▶ Exercise instructions:
Pick every line out of the entries below that holds the string "space", and report them.

▶ Entries supplied:
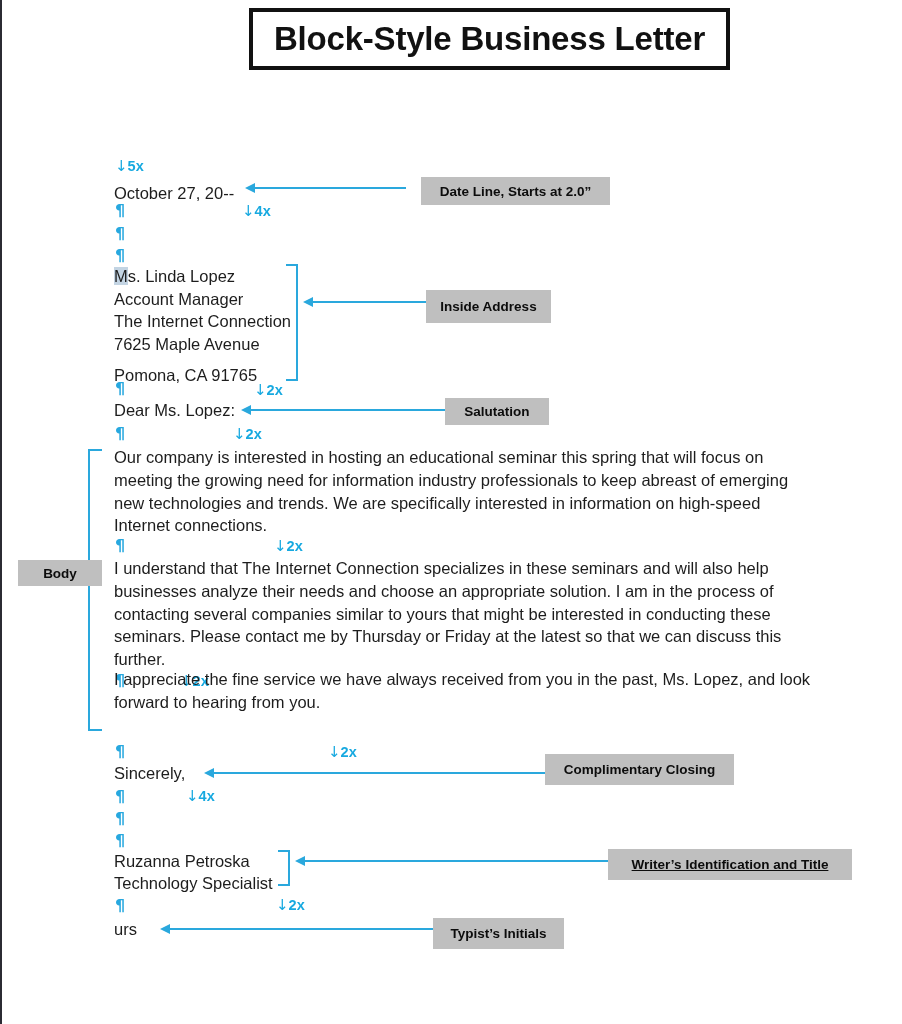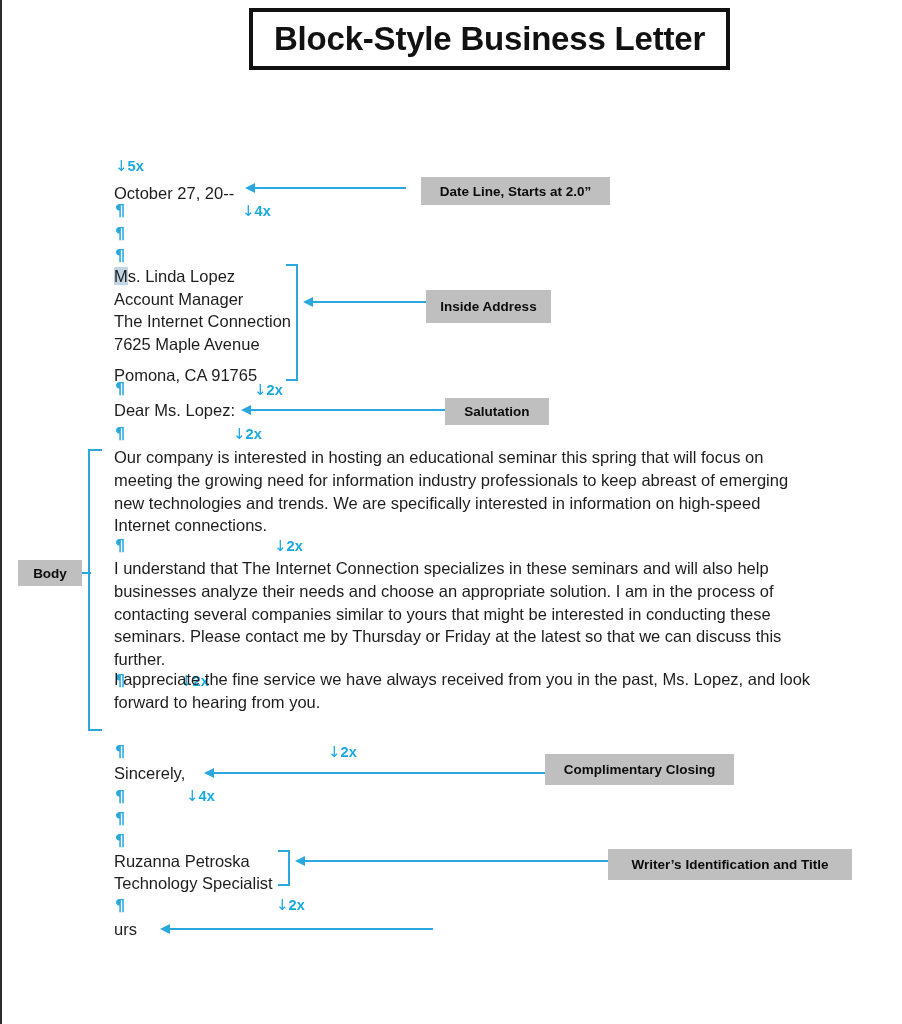--- a/index.html
+++ b/index.html
@@ -193,21 +193,21 @@
 
     <div class="pilcrow" style="left:113px; top:673px;">¶</div>
     <div class="marker" style="left:178px; top:674px;"><span class="arr">↓</span><span>2x</span></div>
 
     <div class="lpara" style="left:112px; top:668px; width:730px;">I appreciate the fine service we have always received from you in the past, Ms. Lopez, and look forward to hearing from you.</div>
 
     <div class="bracket-left" style="left:86px; top:449px; height:282px;"></div>
     <div class="bracket-tick" style="left:86px; top:449px; width:14px;"></div>
     <div class="bracket-tick" style="left:86px; top:729px; width:14px;"></div>
     <div class="conn" style="left:75px; top:572px; width:14px;"></div>
-    <div class="callout" style="left:16px; top:560px; width:64px; height:26px;">
+    <div class="callout" style="left:16px; top:560px; width:84px; height:26px;">
         <span>Body</span>
       </div>
 
     <div class="pilcrow" style="left:113px; top:744px;">¶</div>
     <div class="marker" style="left:326px; top:745px;"><span class="arr">↓</span><span>2x</span></div>
 
     <div class="ltext" style="left:112px; top:762px;">Sincerely,</div>
     <div class="arrowhead" style="left:202px; top:768px;"></div>
     <div class="conn" style="left:211px; top:772px; width:333px;"></div>
     <div class="callout" style="left:543px; top:754px; width:189px; height:31px;">
@@ -220,25 +220,28 @@
     <div class="pilcrow" style="left:113px; top:833px;">¶</div>
 
     <div class="ltext" style="left:112px; top:850px;">Ruzanna Petroska</div>
     <div class="ltext" style="left:112px; top:872px;">Technology Specialist</div>
 
     <div class="bracket-v" style="left:286px; top:850px; height:36px;"></div>
     <div class="bracket-tick" style="left:276px; top:850px; width:12px;"></div>
     <div class="bracket-tick" style="left:276px; top:884px; width:12px;"></div>
     <div class="arrowhead" style="left:293px; top:856px;"></div>
     <div class="conn" style="left:302px; top:860px; width:305px;"></div>
-    <div class="callout" style="left:606px; top:849px; width:244px; height:31px;">
+    <div class="callout" style="left:606px; top:849px; width:244px; height:31px;text-decoration:underline;">
         <span>Writer’s Identification and Title</span>
       </div>
 
     <div class="pilcrow" style="left:113px; top:898px;">¶</div>
     <div class="marker" style="left:274px; top:898px;"><span class="arr">↓</span><span>2x</span></div>
 
     <div class="ltext" style="left:112px; top:918px;">urs</div>
     <div class="arrowhead" style="left:158px; top:924px;"></div>
     <div class="conn" style="left:167px; top:928px; width:264px;"></div>
+    <div class="callout" style="left:431px; top:918px; width:131px; height:31px;">
+        <span>Typist’s Initials</span>
+      </div>
 
   </div>
 </div>
 
 </body></html>

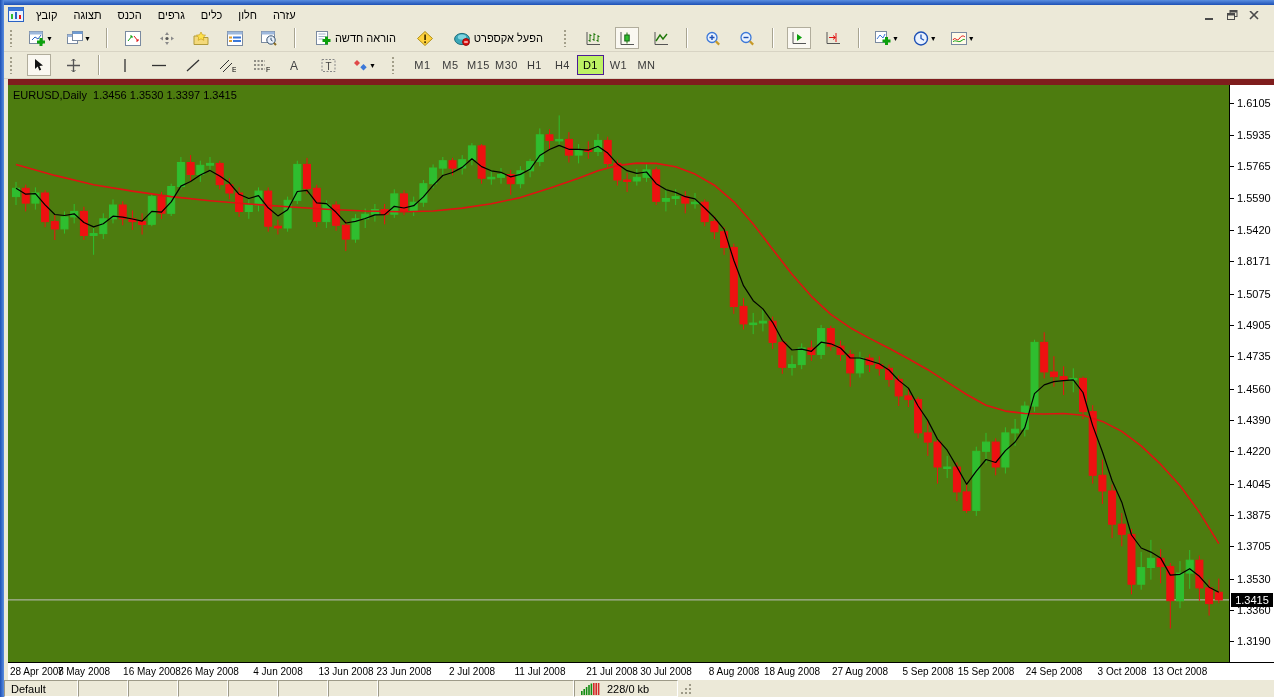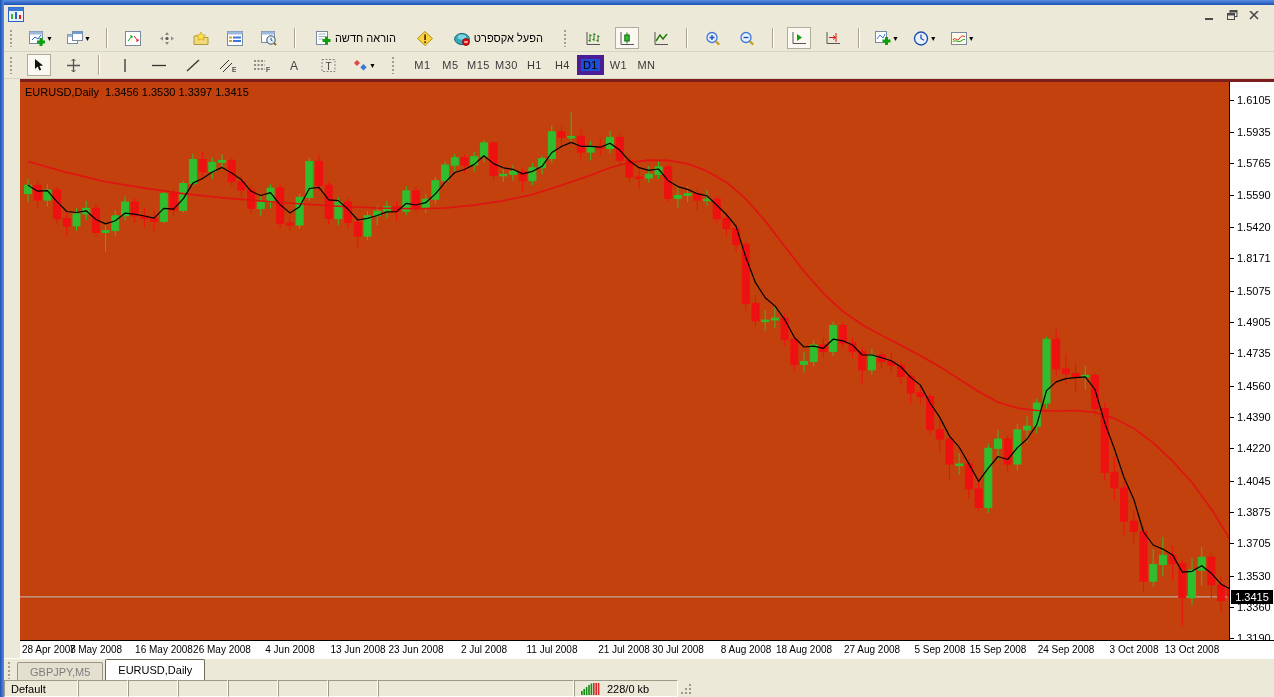--- a/index.html
+++ b/index.html
@@ -26,25 +26,25 @@
   .tsep { width:2px; height:20px; margin:0 3px;
           border-left:1px solid #a8a490; border-right:1px solid #fff; }
   .tbtn { height:22px; min-width:24px; padding:0 1px; display:flex; align-items:center;
           justify-content:center; border:1px solid transparent; gap:1px; }
   .tbtn.active { background:#faf8f1; border:1px solid #b1ad9c; }
   .tbtn .dd { font-size:7px; color:#000; line-height:1; }
   .labelbtn { height:22px; display:flex; align-items:center; gap:4px; padding:0 6px;
               border:1px solid transparent; }
   .tf-btn { min-width:27px; height:20px; display:flex; align-items:center; justify-content:center;
             color:#3a3a3a; border:1px solid transparent; letter-spacing:0.5px; }
-  .tf-btn.active { background:#1d4ed8; border:4px solid #4c1d95; color:#000; }
+  .tf-btn.active { background:#bef264; border:1px solid #4c1d95; color:#000; }
 
   
-  .chart-wrap { position:relative; margin-left:20px; flex:1; background:#c2410c;
-                border-top:3px solid #7f1d1d; }
+  .chart-wrap { position:relative; margin-left:8px; flex:1; background:#4d7c0f;
+                border-top:6px solid #7f1d1d; }
   #plot-svg { position:absolute; left:0; top:0; }
   .chart-title { position:absolute; left:5px; top:4px; font-size:11px; white-space:pre; z-index:5; }
   .price-axis { position:absolute; top:0; right:0; bottom:18px; width:45px; background:#fff;
                 border-left:1px solid #000; z-index:4; }
   .ytick-label { position:absolute; left:7px; font-size:11px; }
   .ytick-mark { position:absolute; left:0; width:4px; height:1px; background:#000; }
   .price-badge { position:absolute; left:1px; width:42px; height:14px; background:#000; color:#fff;
                  font-size:11px; display:flex; align-items:center; justify-content:center; z-index:6; }
   .date-axis { position:absolute; left:0; right:0; bottom:0; height:18px; background:#fff;
                border-top:1px solid #000; z-index:4; }
@@ -76,20 +76,29 @@
   <div class="row menubar">
     <span style="margin-right:4px;">
       <svg width="16" height="15">
           <rect x="0.5" y="0.5" width="15" height="14" fill="#eaf2fd" stroke="#2a62c4"></rect>
           <rect x="0.5" y="0.5" width="15" height="3.5" fill="#3c78d8"></rect>
           <rect x="3" y="7" width="2" height="5" fill="#2fbe2f"></rect>
           <rect x="7" y="5" width="2" height="7" fill="#2a62c4"></rect>
           <rect x="11" y="8" width="2" height="4" fill="#ee1111"></rect>
         </svg>
     </span>
+    <span id="menu-items" style="display:flex;">
+        <span class="menu-item" dir="rtl">קובץ</span>
+        <span class="menu-item" dir="rtl">תצוגה</span>
+        <span class="menu-item" dir="rtl">הכנס</span>
+        <span class="menu-item" dir="rtl">גרפים</span>
+        <span class="menu-item" dir="rtl">כלים</span>
+        <span class="menu-item" dir="rtl">חלון</span>
+        <span class="menu-item" dir="rtl">עזרה</span>
+      </span>
     <span class="win-controls">
       <span class="wc">
           <svg width="10" height="9">
             <rect x="0" y="7" width="8" height="2" fill="#4a4a4a"></rect>
           </svg>
         </span>
       <span class="wc">
           <svg width="11" height="10">
             <rect x="3" y="0.5" width="7" height="6" fill="none" stroke="#4a4a4a"></rect>
             <rect x="3" y="0.5" width="7" height="2" fill="#4a4a4a"></rect>
@@ -667,29 +676,20 @@
         <div class="xtick-label" style="left: 784px; transform: translateX(-50%);">18 Aug 2008</div>
         <div class="xtick-label" style="left: 852px; transform: translateX(-50%);">27 Aug 2008</div>
         <div class="xtick-label" style="left: 920px; transform: translateX(-50%);">5 Sep 2008</div>
         <div class="xtick-label" style="left: 978px; transform: translateX(-50%);">15 Sep 2008</div>
         <div class="xtick-label" style="left: 1046px; transform: translateX(-50%);">24 Sep 2008</div>
         <div class="xtick-label" style="left: 1114px; transform: translateX(-50%);">3 Oct 2008</div>
         <div class="xtick-label" style="left: 1172px; transform: translateX(-50%);">13 Oct 2008</div>
       </div>
   </div>
 
-  <div class="row tabbar">
-    <span class="grip" style="align-self:center;"></span>
-    <span class="tab inactive">
-      <span>GBPJPY,M5</span>
-    </span>
-    <span class="tab active">
-      <span>EURUSD,Daily</span>
-    </span>
-  </div>
 
   <div class="row statusbar">
     <span class="pane" style="width:74px; flex:none;">Default</span>
     <span class="pane small"></span>
     <span class="pane small"></span>
     <span class="pane small"></span>
     <span class="pane small"></span>
     <span class="pane small"></span>
     <span class="pane small"></span>
     <span class="pane" style="width:196px; flex:none;"></span>

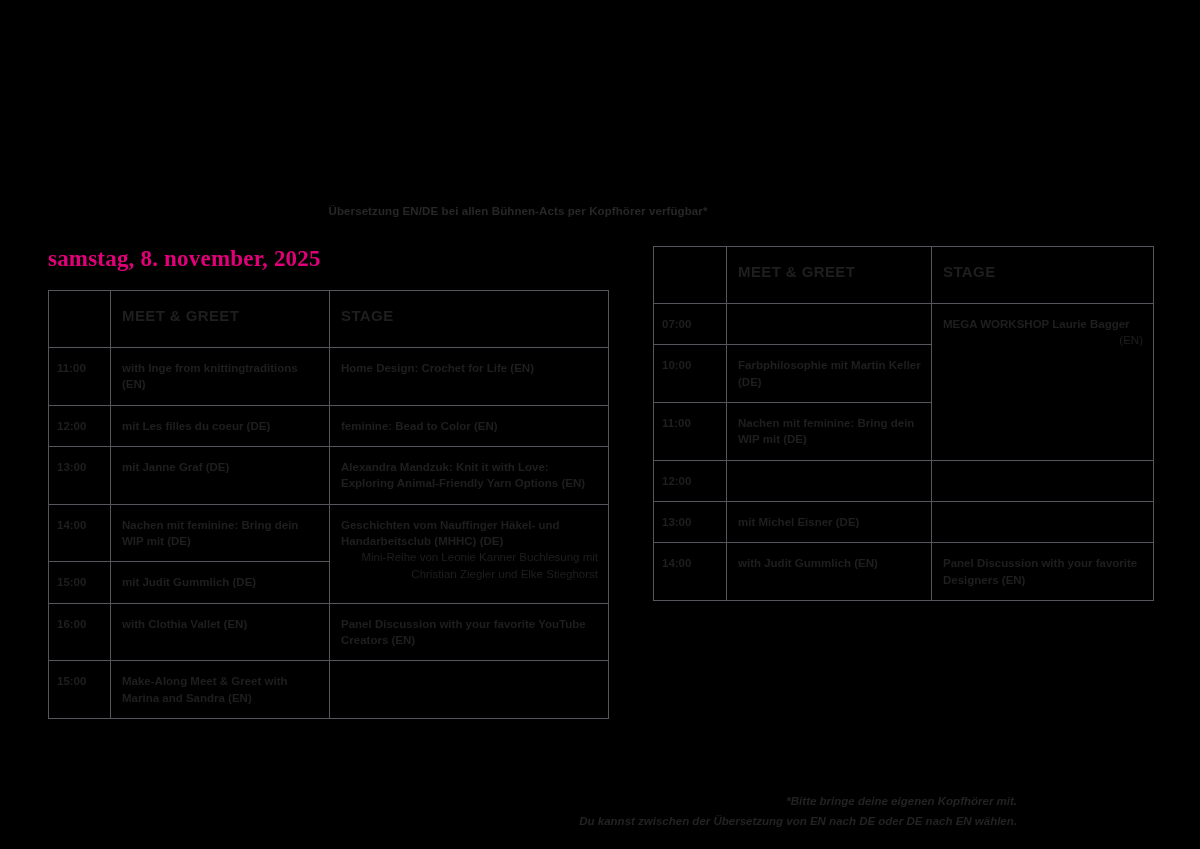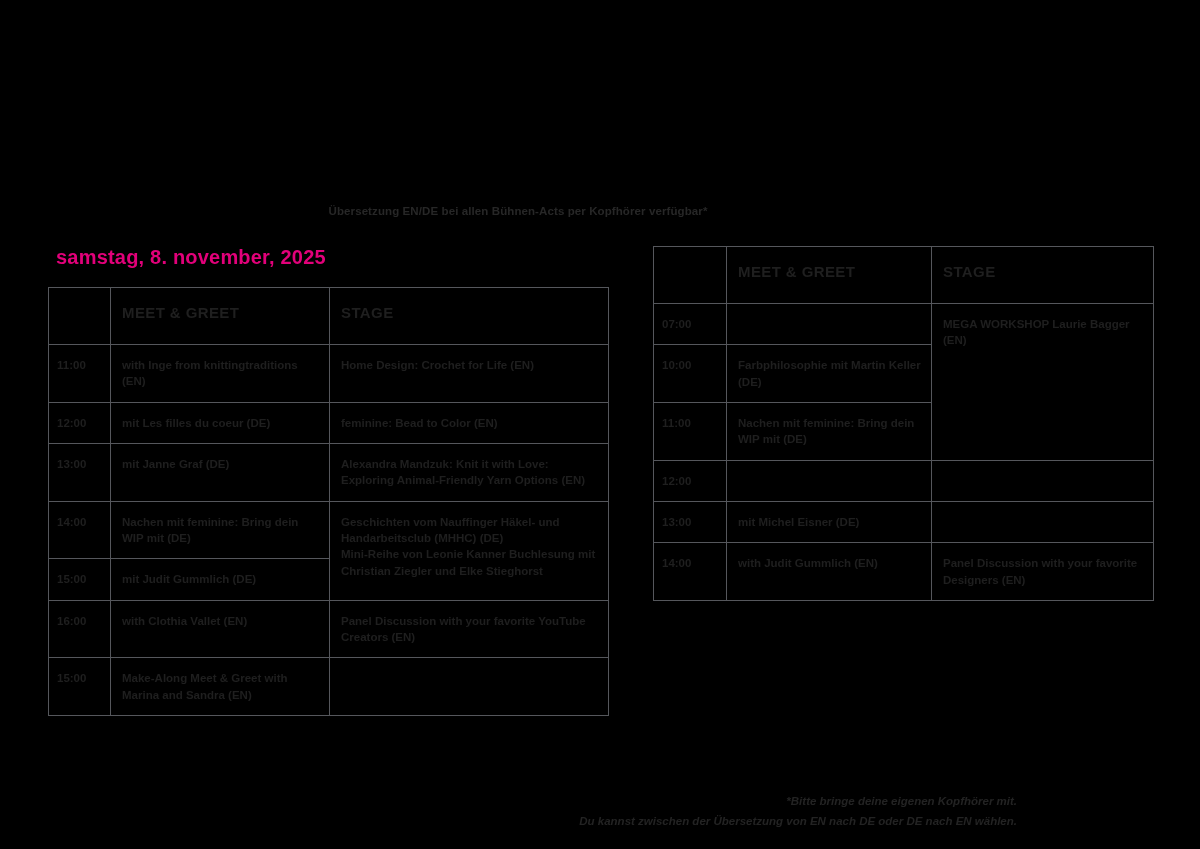--- a/index.html
+++ b/index.html
@@ -35,25 +35,25 @@
 
   
   .day {
     position: absolute;
     top: 246px;
   }
   .day-left  { left: 48px;  width: 560px; }
   .day-right { left: 653px; width: 500px; }
 
   .day-title {
-    font-family: Liberation Sans, sans-serif;
-    font-weight: bold;
-    font-size: 20px;
+    font-family: Liberation Serif, serif;
+    font-weight: bold;
+    font-size: 23px;
     color: #e2007a;
-    margin: 0 0 18px 8px;
+    margin: 0 0 18px 0;
     letter-spacing: 0.2px;
     white-space: nowrap;
   }
 
   
   table.schedule {
     border-collapse: collapse;
     table-layout: fixed;
     width: 100%;
   }
@@ -86,21 +86,22 @@
   .r td:first-child { white-space: nowrap; padding-left: 8px; }
 
   
   .day-right .col-time  { width: 73px; }
   .day-right .col-mg    { width: 205px; }
   .day-right .col-stage { width: 222px; }
 
   .cell-line { display: block; }
   .cell-sub {
     display: block;
-    font-weight: bold;
+    font-weight: normal;
+    text-align: right;
   }
 
   
   .footer {
     position: absolute;
     left: 0;
     width: 1017px;
     top: 791px;
     text-align: right;
     font-size: 11.5px;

▶ Task solution:
   .chart-title { position:absolute; left:5px; top:4px; font-size:11px; white-space:pre; z-index:5; }
     white-space: nowrap;
   .r td:first-child { white-space: nowrap; padding-left: 8px; }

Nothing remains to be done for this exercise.